Verzekeraars moeten asbestslachtoffers betalen
Het Britse hooggerechtshof heeft dinsdag bepaald dat verzekeringsmaatschappijen en de Britse regering schadevergoeding moeten betalen aan asbestslachtoffers. De uitspraak, die betrekking heeft op enkele duizenden polishouders, wordt gezien als een zware slag voor de Britse verzekeraars, al beperkte de rechter de omvang van de schadevergoeding.
Aviva, het moederconcern van Delta Lloyd, Zurich Insurance, onderdeel van Zurich Financial Services en de regering hadden ervoor gepleit de schadevergoedingen te schrappen bij patiënten voor bindweefselvorming in de longen. Dat is het gevolg van het inademen van asbest, maar veroorzaakt zelden kortademigheid, pijn of andere ziekteverschijnselen.

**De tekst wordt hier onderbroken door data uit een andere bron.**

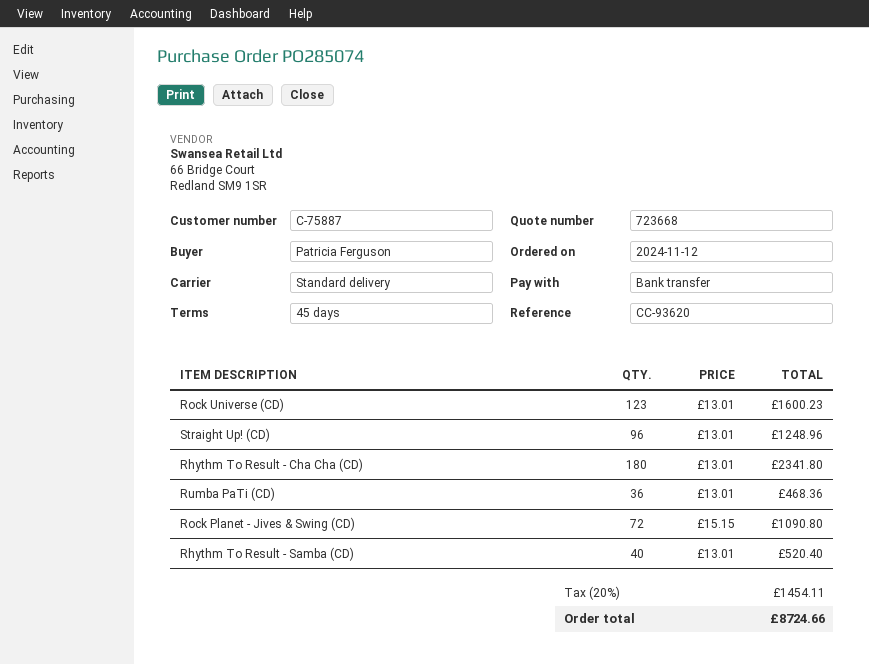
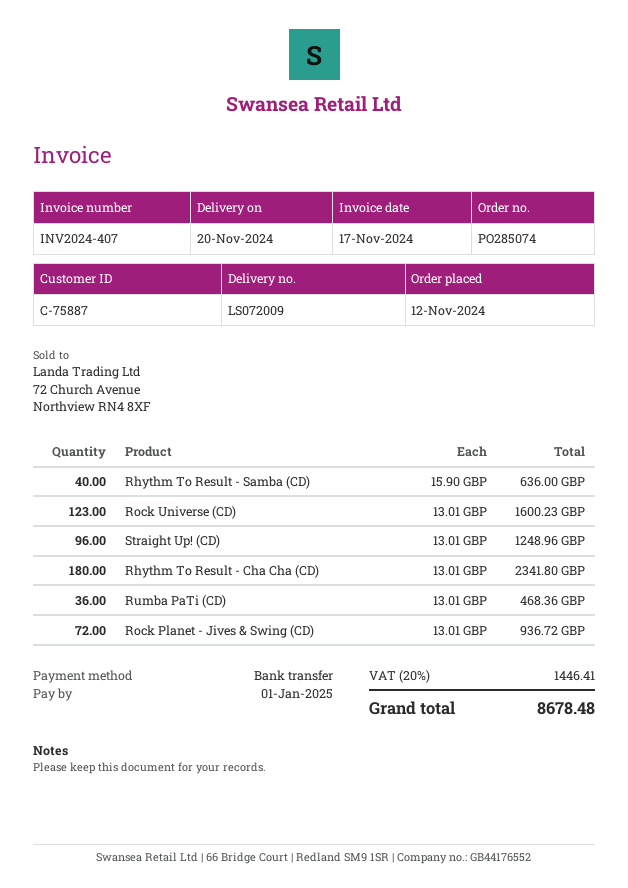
Rock Planet - Jives & Swing (CD): 72 x 15.15 = 1090.80 -> 72 x 13.01 = 936.72
Rhythm To Result - Samba (CD): 40 x 13.01 = 520.40 -> 40 x 15.90 = 636.00
tax: 20% = 1454.11 -> 20% = 1446.41
total: 8724.66 -> 8678.48

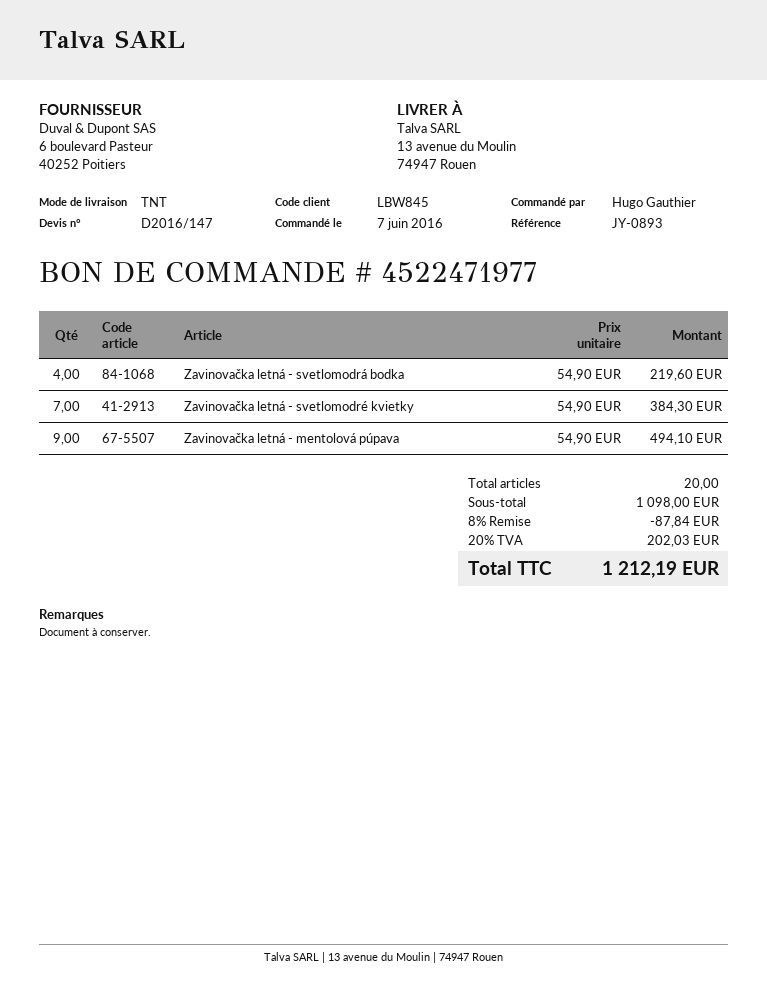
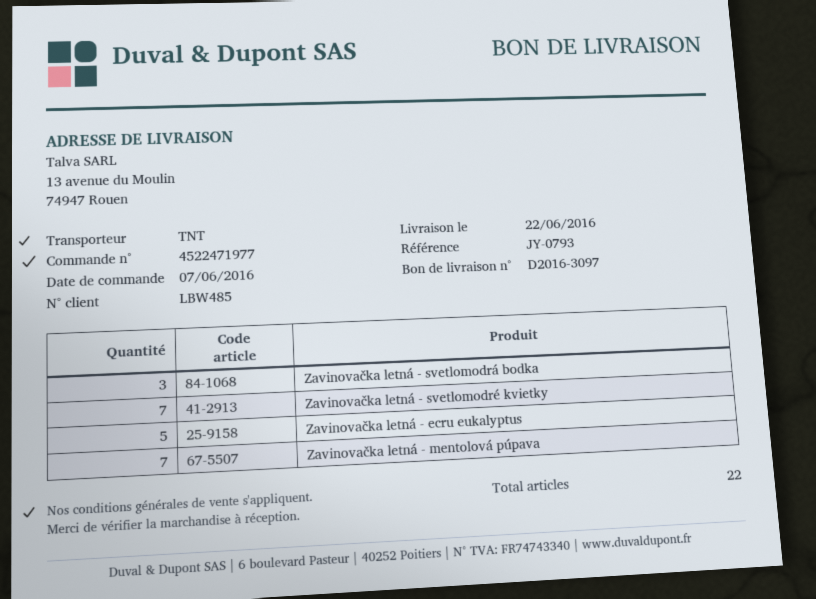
customer number: LBW845 -> LBW485
reference: JY-0893 -> JY-0793
Zavinovačka letná - svetlomodrá bodka: 4 -> 3
Zavinovačka letná - mentolová púpava: 9 -> 7
Zavinovačka letná - ecru eukalyptus: none -> 5
total quantity: 20 -> 22

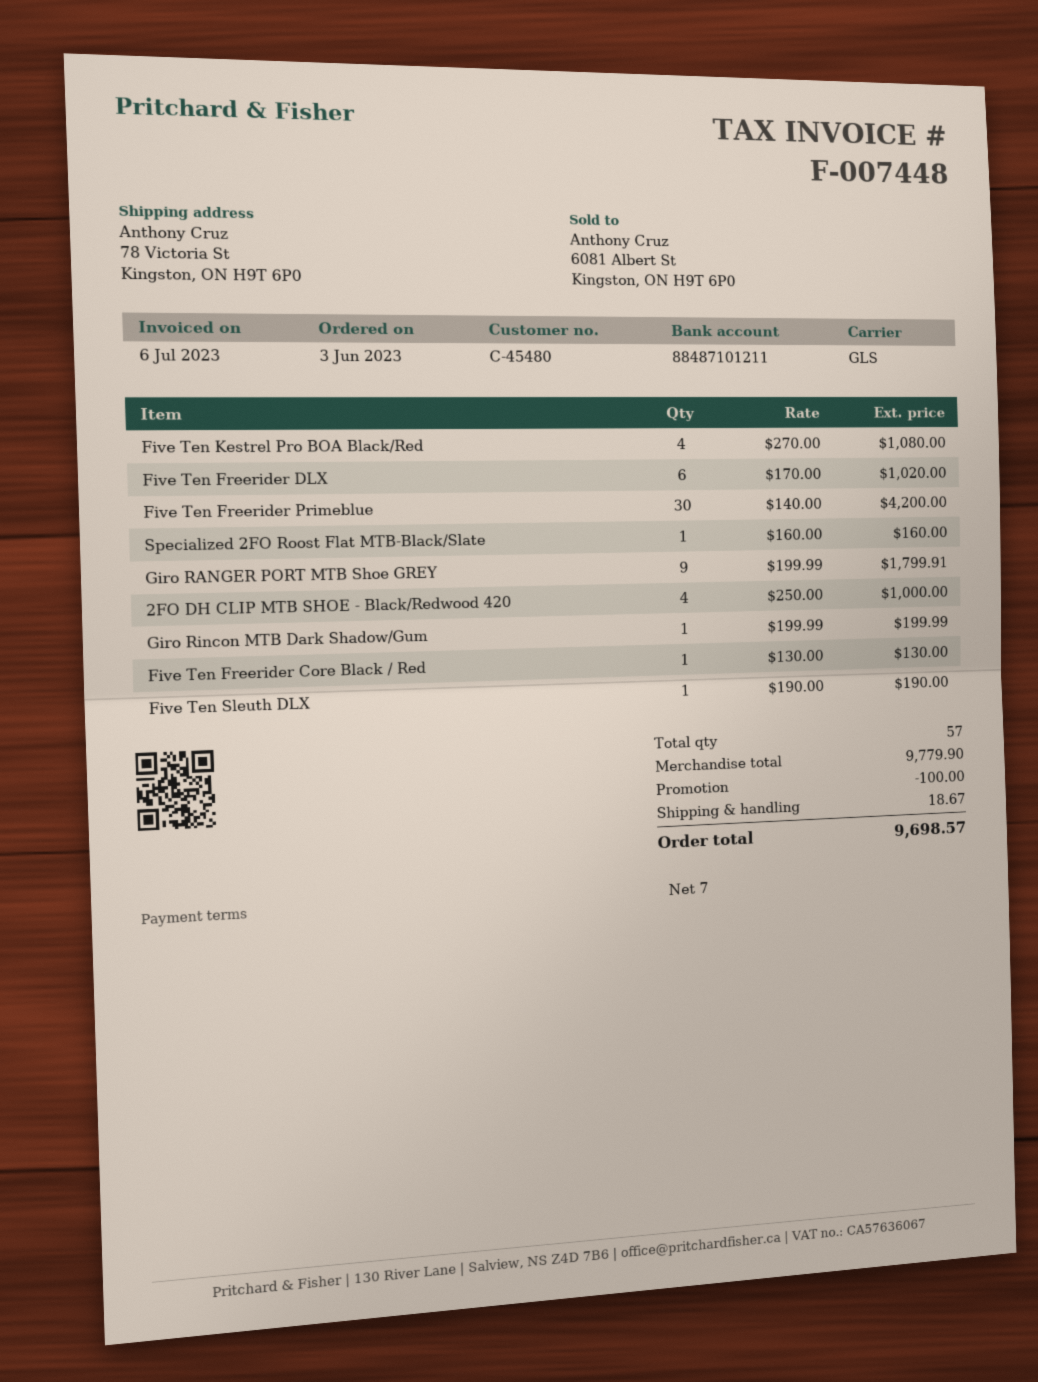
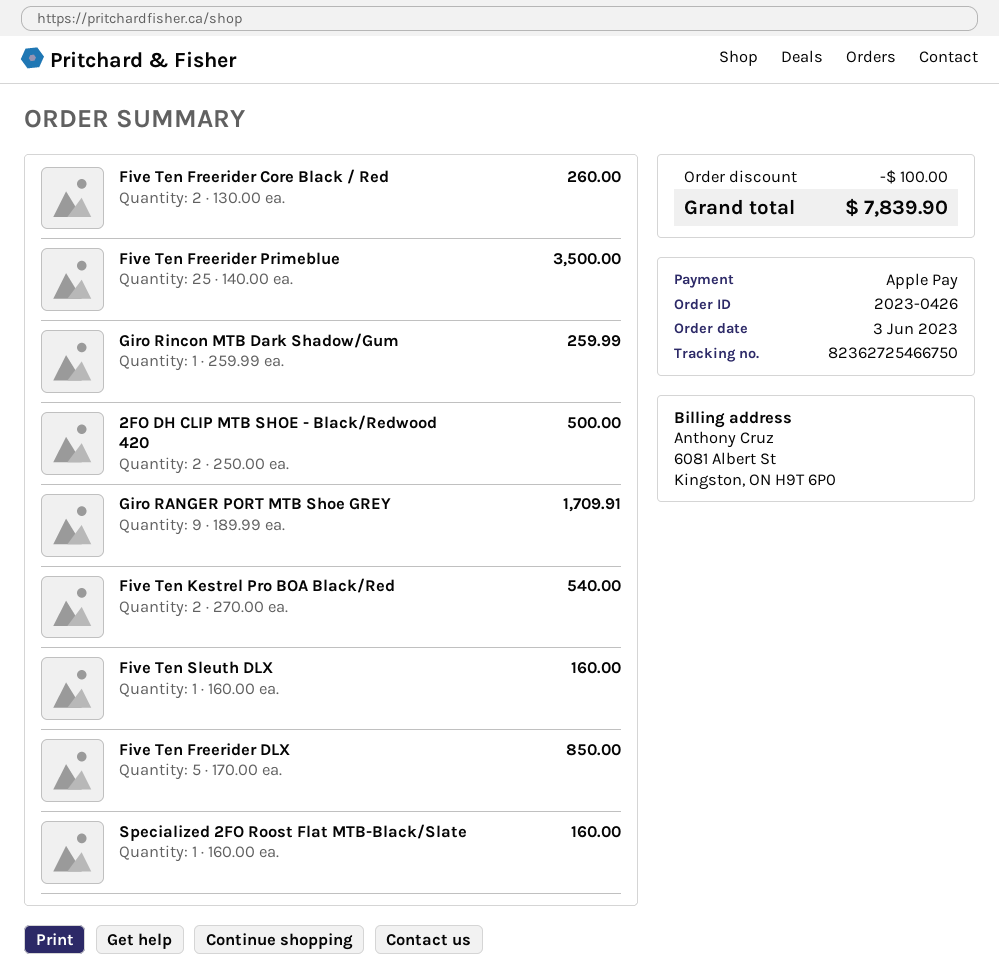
Five Ten Kestrel Pro BOA Black/Red: 4 x 270.00 = 1080.00 -> 2 x 270.00 = 540.00
Five Ten Freerider DLX: 6 x 170.00 = 1020.00 -> 5 x 170.00 = 850.00
Five Ten Freerider Primeblue: 30 x 140.00 = 4200.00 -> 25 x 140.00 = 3500.00
Giro RANGER PORT MTB Shoe GREY: 9 x 199.99 = 1799.91 -> 9 x 189.99 = 1709.91
2FO DH CLIP MTB SHOE - Black/Redwood 420: 4 x 250.00 = 1000.00 -> 2 x 250.00 = 500.00
Giro Rincon MTB Dark Shadow/Gum: 1 x 199.99 = 199.99 -> 1 x 259.99 = 259.99
Five Ten Freerider Core Black / Red: 1 x 130.00 = 130.00 -> 2 x 130.00 = 260.00
Five Ten Sleuth DLX: 1 x 190.00 = 190.00 -> 1 x 160.00 = 160.00
shipping: 18.67 -> none
total: 9698.57 -> 7839.90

De verzekeraars en regering stelden dan ook dat deze longaandoeningen niet als een ziekte of blessure aangemerkt kunnen worden. Maar dat wees het hooggerechtshof van de hand. De rechters wezen op de bezorgdheid en de daaruit ontstane psychologische schade. Die kon in zijn ogen als basis van de rechtszaak gelden.
Het hof verlaagde evenwel de hoogte van de schadevergoedingen. Het voorschot op de uiteindelijke uitkering bracht hij terug naar een bedrag tussen 3500 pond en 4000 pond (tussen 5200 euro en 5900 euro), waar in een eerder stadium een som tussen 5000 pond en 7000 pond was bepaald. De uiteindelijke schadevergoeding komt te liggen tussen 6000 pond en 7000 pond (tussen 8900 euro en 10.400 euro). Hier was aanvankelijk sprake van een uitkering van tussen 12.500 en 20.000 pond.
Het aantal claims naar aanleiding van bindweefselvorming in de longen waarmee de verzekeringsbranche jaarlijks wordt geconfronteerd is opgelopen van tweehonderd in 1990 naar 3300 in 2002, aldus Aviva. Britse verzekeringsmaatschappijen hebben ongeveer 1,5 miljard pond (2,2 miljard euro) uitgekeerd aan Britse asbestslachtoffers. De komende drie decennia zullen deze kosten aanzwellen tot 4 miljard á 10 miljard pond (5,9 miljard á 14,8 miljard pond).